– Да, да, вот именно, надо бога благодарить! – решительно умозаключил Марк Кларк, нимало не смущаясь тем, что из всего сказанного Джозефом до него дошло от силы два-три слова.

– Да, – продолжал Джозеф, чувствуя себя чуть ли не пророком, – ибо времена пришли такие, что зло процветает и обмануться можно в любом человеке, будь он приличный с виду, в белой крахмальной рубашке, начисто выбрит или какой-нибудь бродяга в лохмотьях, промышляющий у заставы.

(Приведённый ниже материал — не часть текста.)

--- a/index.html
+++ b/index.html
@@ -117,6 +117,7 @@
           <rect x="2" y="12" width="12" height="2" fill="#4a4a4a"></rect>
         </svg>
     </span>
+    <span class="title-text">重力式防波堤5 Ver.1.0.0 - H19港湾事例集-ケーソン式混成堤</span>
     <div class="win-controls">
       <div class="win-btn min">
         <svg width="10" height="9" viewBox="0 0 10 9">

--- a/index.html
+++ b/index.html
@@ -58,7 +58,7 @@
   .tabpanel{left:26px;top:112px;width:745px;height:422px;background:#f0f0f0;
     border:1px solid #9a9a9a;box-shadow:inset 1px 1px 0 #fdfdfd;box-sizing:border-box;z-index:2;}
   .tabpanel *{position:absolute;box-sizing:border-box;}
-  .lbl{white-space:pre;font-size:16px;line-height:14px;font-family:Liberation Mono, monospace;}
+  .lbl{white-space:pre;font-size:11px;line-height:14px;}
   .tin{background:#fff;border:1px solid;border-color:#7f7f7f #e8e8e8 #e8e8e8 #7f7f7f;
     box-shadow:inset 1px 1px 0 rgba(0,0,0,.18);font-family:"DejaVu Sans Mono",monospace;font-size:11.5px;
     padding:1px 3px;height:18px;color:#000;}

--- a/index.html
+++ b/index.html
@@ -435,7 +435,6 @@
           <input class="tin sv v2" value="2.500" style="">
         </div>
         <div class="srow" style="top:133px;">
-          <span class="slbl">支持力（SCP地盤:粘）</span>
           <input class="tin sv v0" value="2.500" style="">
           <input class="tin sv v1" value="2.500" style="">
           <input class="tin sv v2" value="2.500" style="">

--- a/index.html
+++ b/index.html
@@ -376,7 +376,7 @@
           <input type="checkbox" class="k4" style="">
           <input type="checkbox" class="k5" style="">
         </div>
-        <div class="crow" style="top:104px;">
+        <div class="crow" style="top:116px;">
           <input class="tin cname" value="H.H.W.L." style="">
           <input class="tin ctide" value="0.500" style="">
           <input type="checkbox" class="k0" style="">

– А я теперь ваше лицо припоминаю, пастух, – промолвил Генери Фрей, приглядываясь затуманенным взором к Габриэлю, который начал играть что-то новое. – Только вы в свою флейту задули, я тут же и признал, – значит, вы и есть тот самый человек, который в Кэстербридже играл, вот и губы у вас так же были выпячены, и глаза, как у удавленника, вытаращены, точь-в-точь как сейчас.

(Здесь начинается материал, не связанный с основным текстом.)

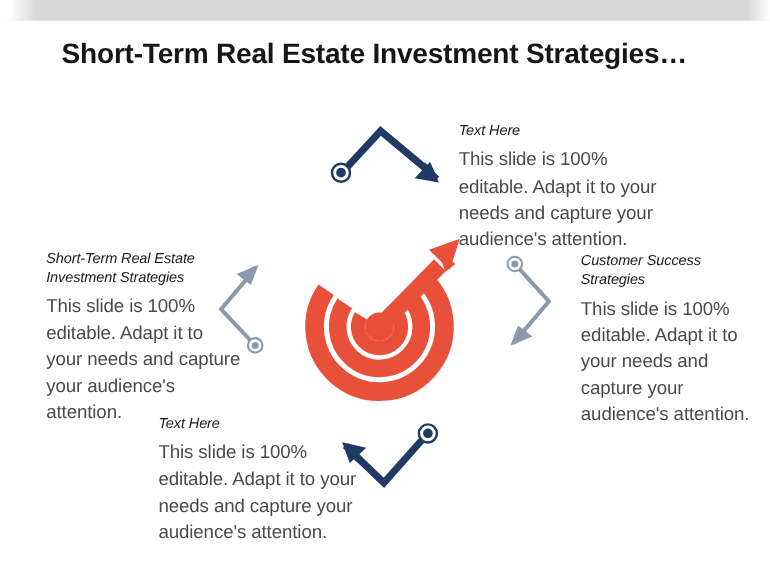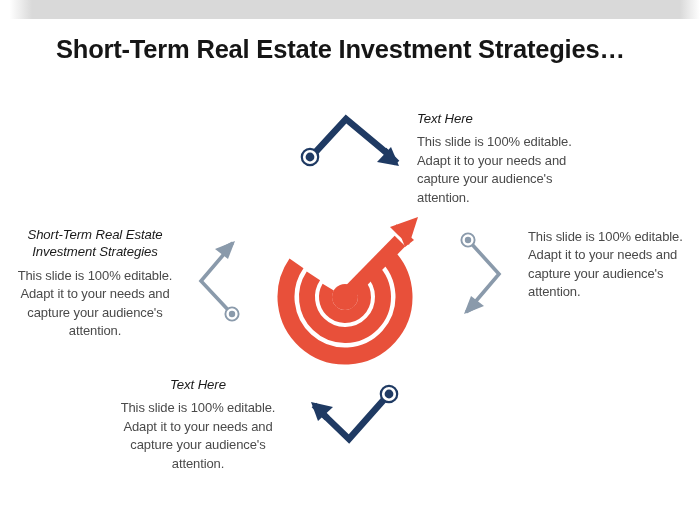--- a/index.html
+++ b/index.html
@@ -80,7 +80,7 @@
     letter-spacing: -0.1px;
   }
   .block .body {
-    font-size: 13px;
+    font-size: 17px;
     color: #4a4a4a;
     line-height: 1.42;
     letter-spacing: -0.1px;

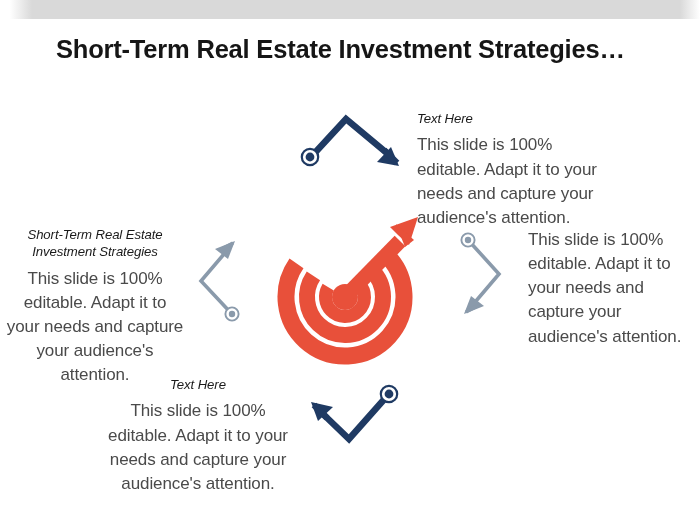--- a/index.html
+++ b/index.html
@@ -86,7 +86,7 @@
     letter-spacing: -0.1px;
   }
   .align-left  { text-align: left; }
-  .align-right { text-align: center; }
+  .align-right { text-align: left; margin-left: 36px; }
 
   #block-top-right   { left: 417px; top: 91px;  width: 190px; }
   #block-right       { left: 528px; top: 209px; width: 168px; }

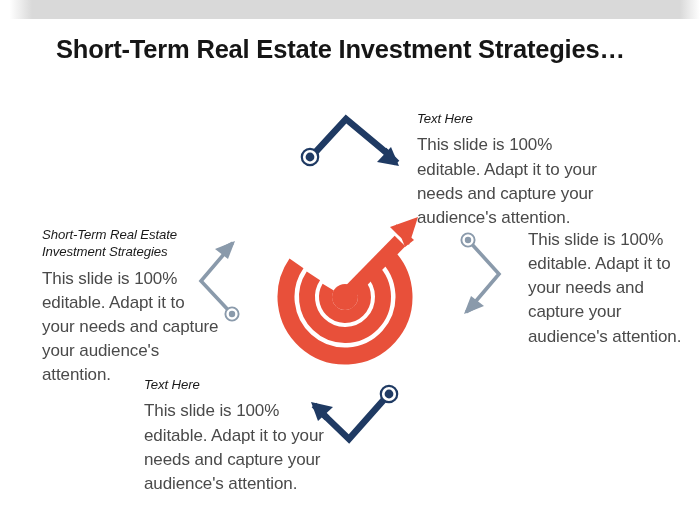--- a/index.html
+++ b/index.html
@@ -181,6 +181,7 @@
     </div>
 
     <div class="block align-left" id="block-right">
+      <div class="head">Customer Success Strategies</div>
       <div class="body">This slide is 100% editable.  Adapt it to your needs and capture your audience's attention.</div>
     </div>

– А ведь и впрямь обидно, что человек, когда на флейте играет, выглядит этаким пугалом, – заметил мистер Марк Кларк, также окидывая критическим оком лицо Габриэля, который в это время, весь напружившись, со страшной гримасой, подергивая головой и плечами, наяривал хоровую песенку из «Тетушки Дэрдин».

Тут были Молли и Бэт, и Долли, и Кэт,
И замарашка Нэлл!

– Уж вы не обижайтесь на парня, что он, такой грубиян, про вашу наружность судит, – тихонько сказал Габриэлю Джозеф Пурграс.

– Да нет, что вы, – улыбнулся Оук.

– Потому как от природы, – умильно-подкупающим тоном продолжал Джозеф, – вы, пастух, очень красивый мужчина.

– Да, да, верно, – подхватила компания.

– Очень вам благодарен, – со скромной учтивостью благовоспитанного молодого человека сказал Оук и тут же решил про себя, что ни за что никогда не будет играть при Батшебе, проявляя в этом решении такую осмотрительность, какую могла бы проявить разве что сама породившая ее богиня мудрости Минерва.

– А вот когда мы с женой венчались в норкомбской церкви, – внезапно вступая в разговор, сказал старик солодовник, явно недовольный тем, что речь идет не о нем, – так о нас такая молва шла, что красивее нас парочки в округе нет, так все и говорили.

– И здорово же ты с тех пор изменился, дед солодовник, – раздался чей-то голос, проникнутый такой искренней убежденностью, с какой человек высказывается о чем-то само собой разумеющемся, очевидном. Голос принадлежал старику, сидевшему сзади, который то и дело старался ввернуть какое-нибудь ядовитое словцо и, присоединяясь иногда к общему смеху, пытался хихиканьем скрыть свое раздражение и зависть.

– Да нет, вовсе нет, – возразил Габриэль.

– Вы уж больше не играйте, пастух, – взмолился муж Сьюзен Толл, молодой, недавно женившийся парень, который до этого только один раз и открыл рот. – Мне надо идти, а когда музыка играет, меня точно проволока держит. А если я уйду да подумаю дорогой, что здесь музыка играет, а меня нет, я совсем расстроюсь.

– А чего ты так торопишься, Лейбен? – спросил Когген. – Ты, бывало, всегда чуть ли не последним уходил.

– Ну сами понимаете, братцы, я недавно женился, ну так оно вроде как моя обязанность… сами понимаете. – Малый от смущения замялся.

– Новый хозяин – новый порядок, как оно в пословице говорится, так, что ли? – подмигнул Когген.

– Ха-ха! Да так оно и выходит, – смеясь, подхватил муж Сьюзен Толл, всем своим видом давая понять, что он все такой же, как был, и нисколько на шутки не сердится.

За ним вскоре ушел и Генери Фрей. А затем Габриэль с Джаном Коггеном, который предложил ему у себя жилье. Но не прошло и нескольких минут, остальные тоже поднялись и уже собирались расходиться, – как вдруг в солодовню ворвался запыхавшийся Генери Фрей.